Profile image for By Megan Gray / Staff Writer
By Megan Gray / Staff Writer

The murder trial of Daniel Scott Gary continued Wednesday with the ongoing testimony of former Texas Ranger Tracy Murphree.

Gary, 35, is accused of fatally shooting his father, William “Carl” Gary, 65, with a 12 gauge pump-action shotgun April 9, 2011, in Bolivar.

Murphree played a 26-minute interview, which he conducted with Gary after the shooting, for the jury Tuesday afternoon.

Recordings played before the court Tuesday were rehashed by prosecutors Michael Graves and Matt Shovlin on Wednesday morning.
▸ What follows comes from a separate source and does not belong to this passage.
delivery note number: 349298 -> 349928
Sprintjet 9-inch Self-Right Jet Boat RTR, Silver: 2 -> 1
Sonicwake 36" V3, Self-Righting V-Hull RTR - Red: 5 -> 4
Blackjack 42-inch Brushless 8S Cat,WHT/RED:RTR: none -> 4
Gary, according to the recordings, admitted to shooting his father but said it was not intentional.

Defense attorney Bruce Isaacks argued that Gary shot his father because he was startled by his father’s yelling and the gun went off quickly.

According to Murphree, Gary was standing outside a barn and his father was either sitting in or getting out of a chair in the barn when the gun was fired.

“Ranger Murphree did an excellent job of explaining to the jury how the evidence contradicted the defendant’s assertions — such as how close the two were when the victim was shot, the victim was likely seated, not standing when shot, etc. — to disprove some of the defendant’s statements,” said Jamie Beck, first assistant district attorney.

During the daylong testimony, prosecutors brought in Denton County Sheriff’s Office forensics Investigator Patrick LeMaire, who testified fingerprints found on the alleged murder weapon matched those of Daniel Gary.

“There was an exact match of prints to Daniel’s in paint on the shotgun — believed to be a right-hand finger,” LeMaire said.

He also testified he found a slight amount of blood in the barrel of the shotgun.

“The blood could have been human or animal, that I cannot tell, but there is blood there,” LeMaire said.

During cross examination, Isaacks argued that the fingerprint in the paint could have been there for six months or more — since painting a gun is something hunters do to reduce the shine.

Before the prosecution rested, Dr. Robert Lloyd White of the Tarrant County Medical Examiner’s Office prepared to present his autopsy findings to the court. However, Isaacks objected to his autopsy report because “it’s subject to hearsay” and wanted it thrown out.

Judge Margaret Barnes of the 367th District Court overruled the objection and allowed the report to be entered into state evidence and brought to the jury.

The report stated that the injuries sustained by Carl Gary were a “penetrating shotgun wound to the head and brain.” White testified Carl Gary was mainly shot at the edge of the right side of his mouth, which resulted in widespread shedding of the skin and injuries to the neck, jawbone and skull, and a severely damaged brain.

Before defense testimony began, the jury was asked to leave the courtroom so Daniel Gary could be questioned.

Gary, who sat motionless before the court all day, gave short and simple answers.

He chose not to take the stand and confirmed he turned down a plea bargain for a 40-year sentence with the state because the number of years was not as low as he wanted.

The defense began with testimony from Gary’s sister, Andrea Gary, and Deputy Jeffrey Coats from the Sheriff’s Office before resting its case.

Andrea Gary, a 31-year-old Lake Dallas resident, testified that she spoke to her brother several times either in person or on the phone and knew he had a troublesome relationship with their father.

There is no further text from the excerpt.